I like these contrasting views of teenage angst.
…
Joyce, in A Portrait of the Artist as a Young Man.
[...] the light laughter of a girl reached his burning ears. The frail gay sound smore his heart more strongly than a trumpetblast, and, not daring to lift his eyes, he turned aside and gazed, as he walked, into the shadow of the tangled shrubs. Shame rose from his smitten heart and flooded his whole being. The image of Emma appeared before him and, under her eyes, the flood of shame rushed forth anew from his heart. If she knew to what his mind had subjected her or how his brutelike lust had torn and trampled upon her innocence! Was that boyish love? Was that chivalry? Was that poetry?

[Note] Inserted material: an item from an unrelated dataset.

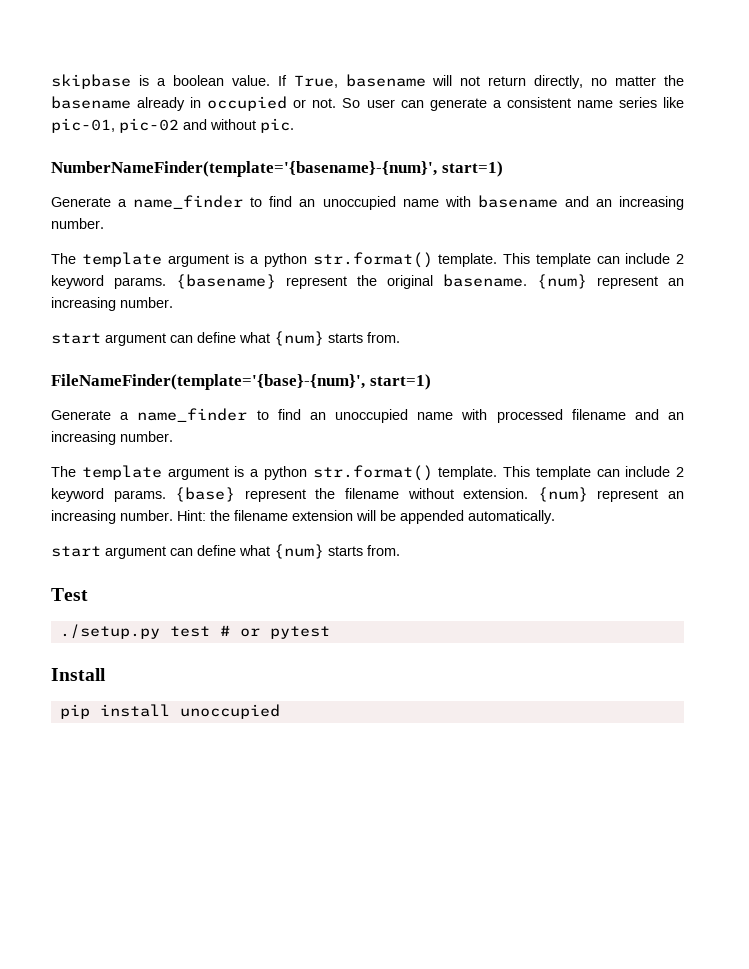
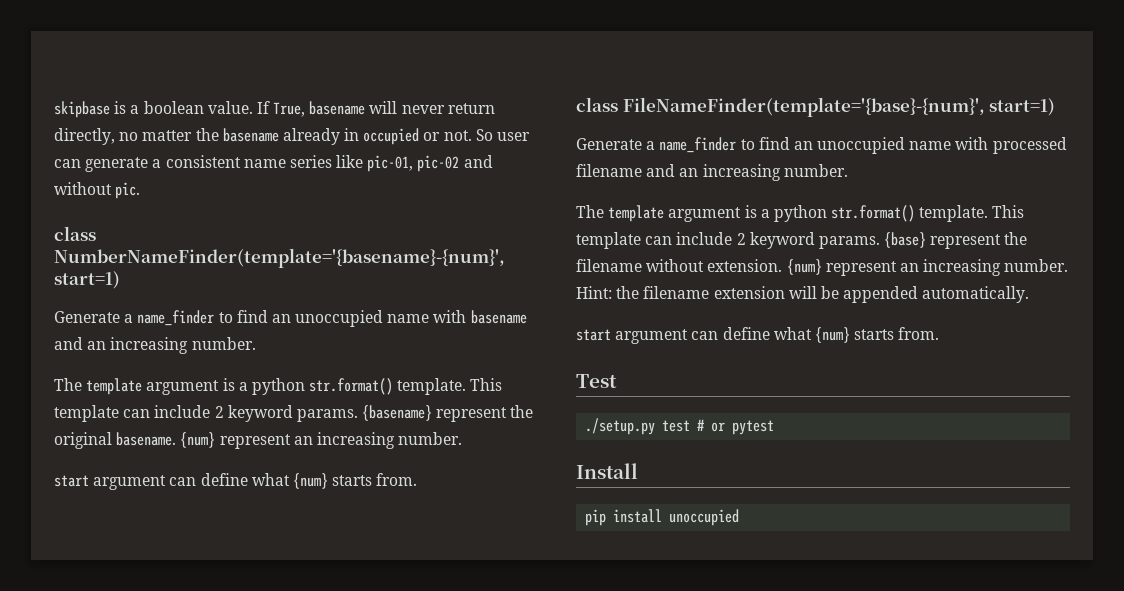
[460,76,481,86] not -> [401,105,445,114] never
(294, 125) none -> [54,226,96,241] class
(400, 337) none -> [576,97,618,112] class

The sordid details of his orgies stank under his very nostrils: the sootcoated packet of pictures which he had hidden in the flue of the fireplace and in the presence of whose shameless or bashful wantonness he lay for hours sinning in thought and deed: his monstrous dreams, peopled by apelike creatures and by harlots with gleaming jewel eyes: foul long letters he had written in the joy of guilty confession and carried secretly for days only to throw them under cover of night among the grass in the corner of a field beneath some hingeless door or in some niche in the hedges where a girl might come upon them as she walked by and read them secretly. Mad! Mad!
Or, the willing filth of Roth, in Portnoy’s Complaint.
Then came adolescence–half my waking life spent locked behind the bathroom door, firing my wad down the toilet bowl, or into the soiled clothes in the laundry hamper, or splat, up against the medicine-chest mirror, before which I stood in my dropped drawers to I could see how it looked coming out.